■ Task to complete: How many lines in the data below have the string "none"? Reply with the number alone.

■ Data records:
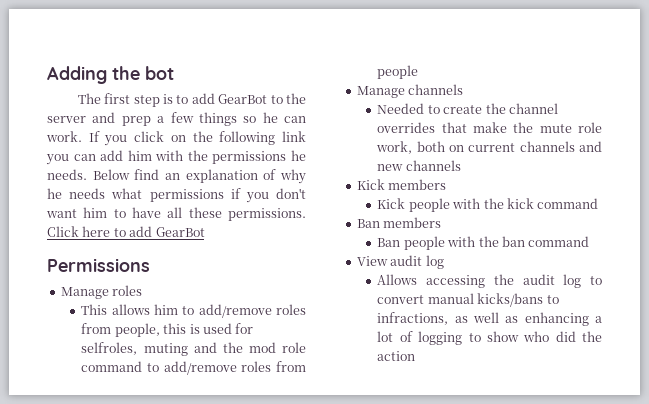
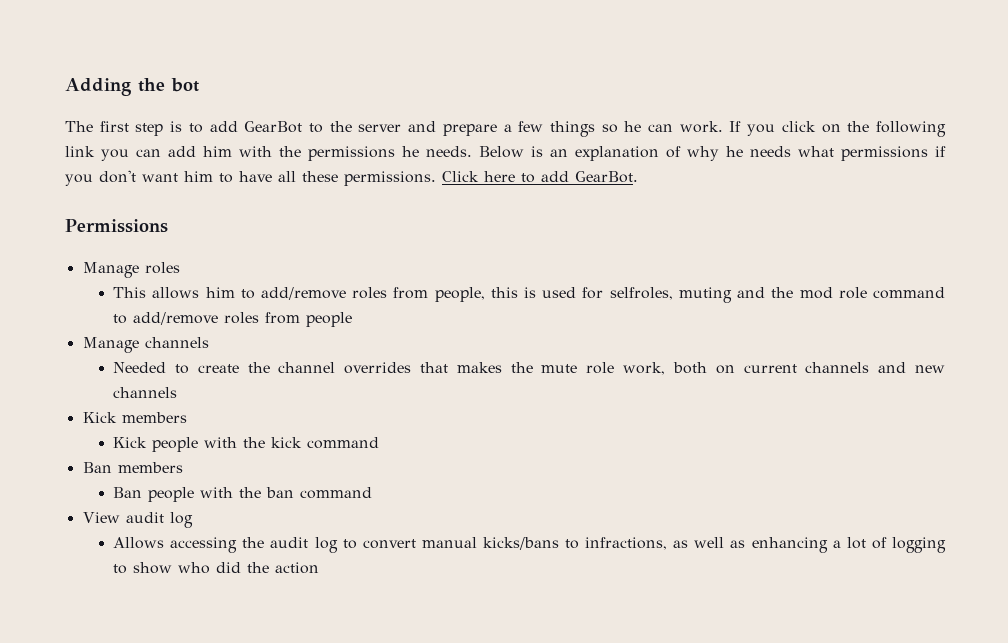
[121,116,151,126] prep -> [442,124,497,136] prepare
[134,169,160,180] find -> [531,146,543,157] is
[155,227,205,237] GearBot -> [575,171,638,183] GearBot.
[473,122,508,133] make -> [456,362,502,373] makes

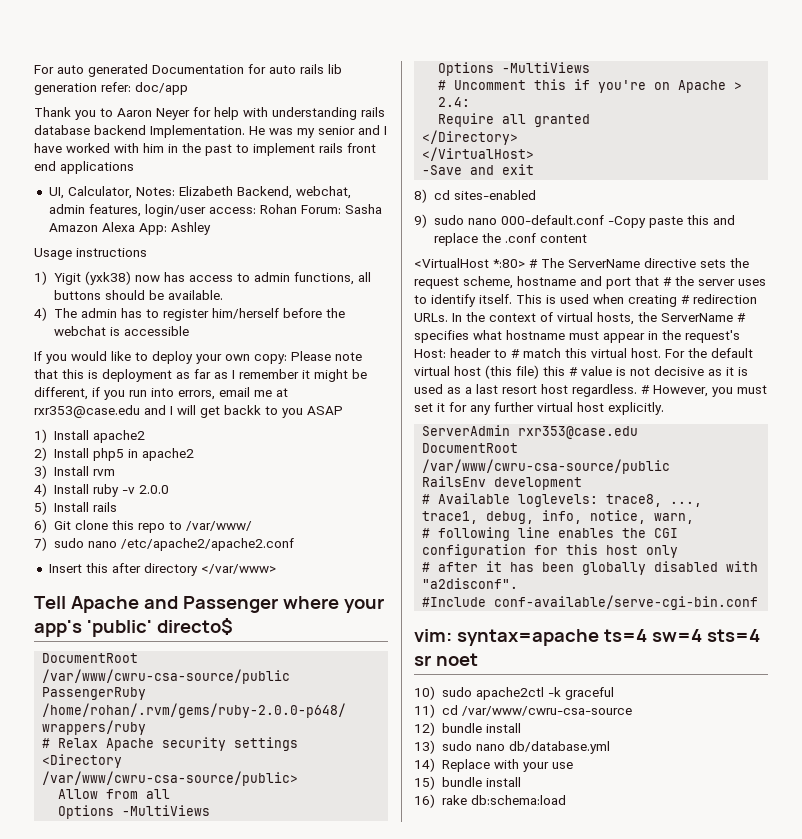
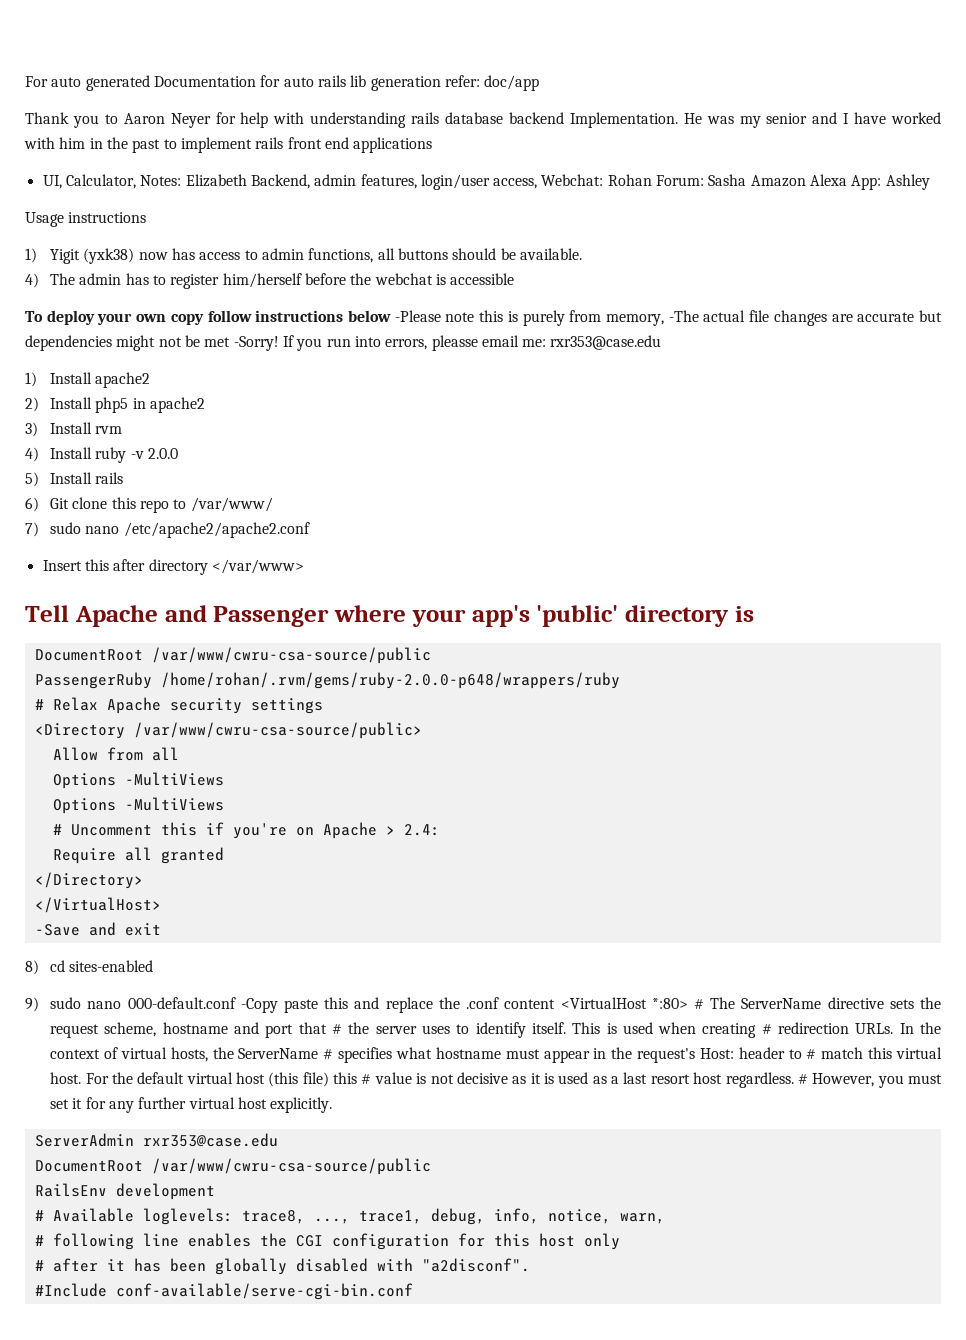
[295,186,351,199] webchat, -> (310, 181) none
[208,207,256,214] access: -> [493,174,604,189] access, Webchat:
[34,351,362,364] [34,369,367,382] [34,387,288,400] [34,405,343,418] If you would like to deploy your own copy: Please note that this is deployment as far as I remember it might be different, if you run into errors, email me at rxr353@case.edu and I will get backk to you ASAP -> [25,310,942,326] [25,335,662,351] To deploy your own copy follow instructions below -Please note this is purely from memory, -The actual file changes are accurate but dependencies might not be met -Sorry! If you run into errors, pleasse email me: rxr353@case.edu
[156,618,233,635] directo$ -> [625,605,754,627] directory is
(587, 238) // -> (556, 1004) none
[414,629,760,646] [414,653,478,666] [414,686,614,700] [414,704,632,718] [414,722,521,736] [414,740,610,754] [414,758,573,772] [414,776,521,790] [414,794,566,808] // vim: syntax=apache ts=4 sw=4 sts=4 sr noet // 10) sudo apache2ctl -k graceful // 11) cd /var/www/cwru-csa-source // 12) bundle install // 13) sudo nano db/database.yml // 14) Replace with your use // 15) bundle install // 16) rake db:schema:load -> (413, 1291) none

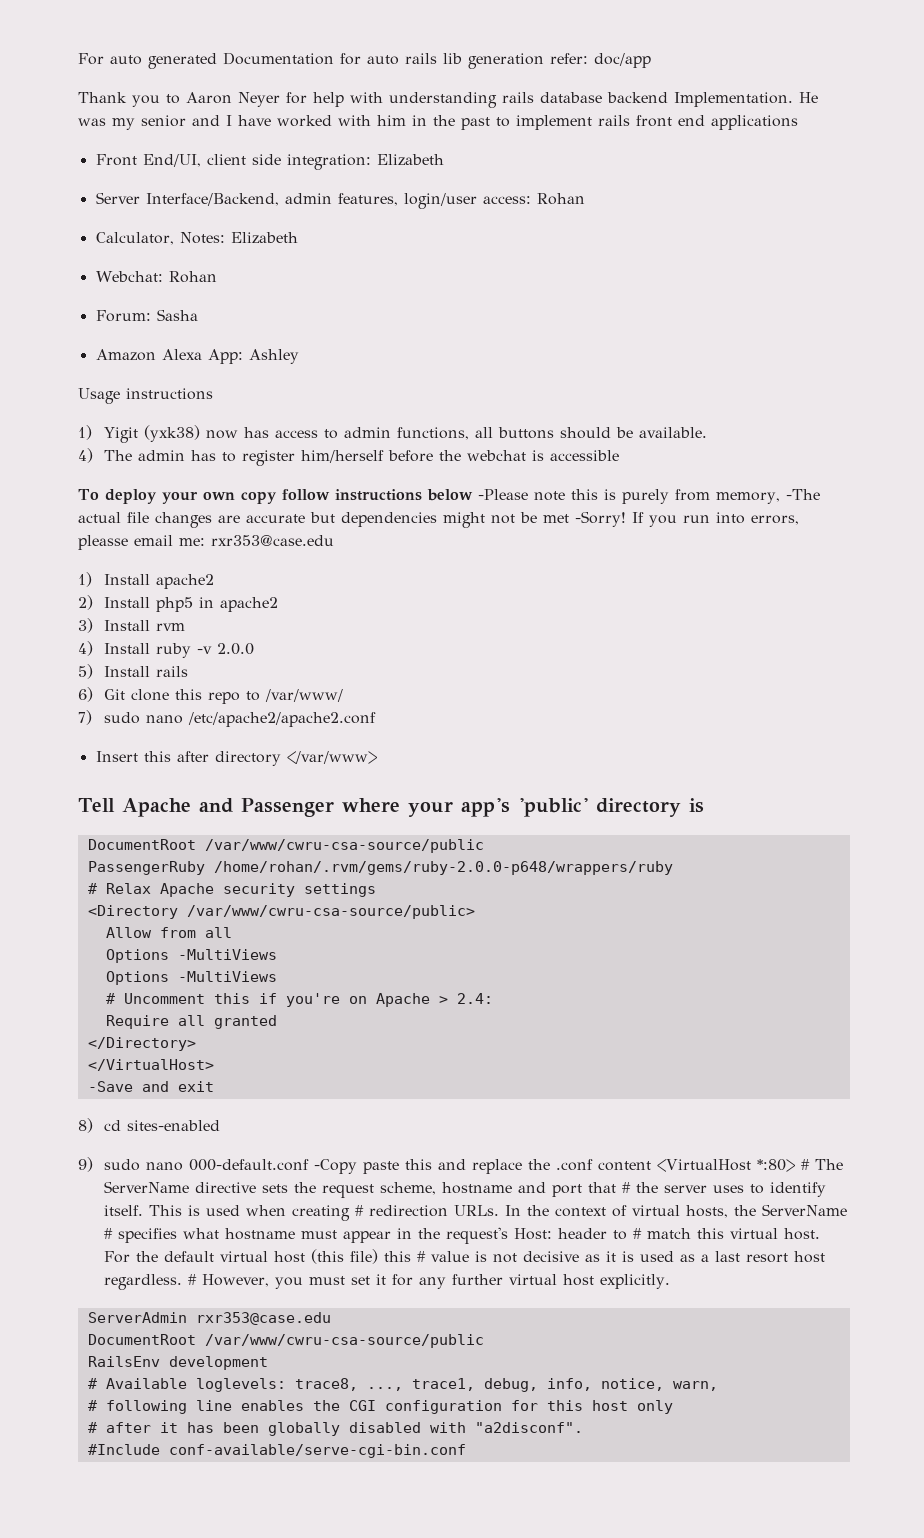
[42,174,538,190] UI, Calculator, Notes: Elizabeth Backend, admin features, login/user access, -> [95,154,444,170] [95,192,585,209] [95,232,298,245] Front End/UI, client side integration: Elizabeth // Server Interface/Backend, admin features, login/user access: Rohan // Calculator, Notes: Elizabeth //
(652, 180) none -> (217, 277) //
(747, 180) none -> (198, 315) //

■ Final answer: 5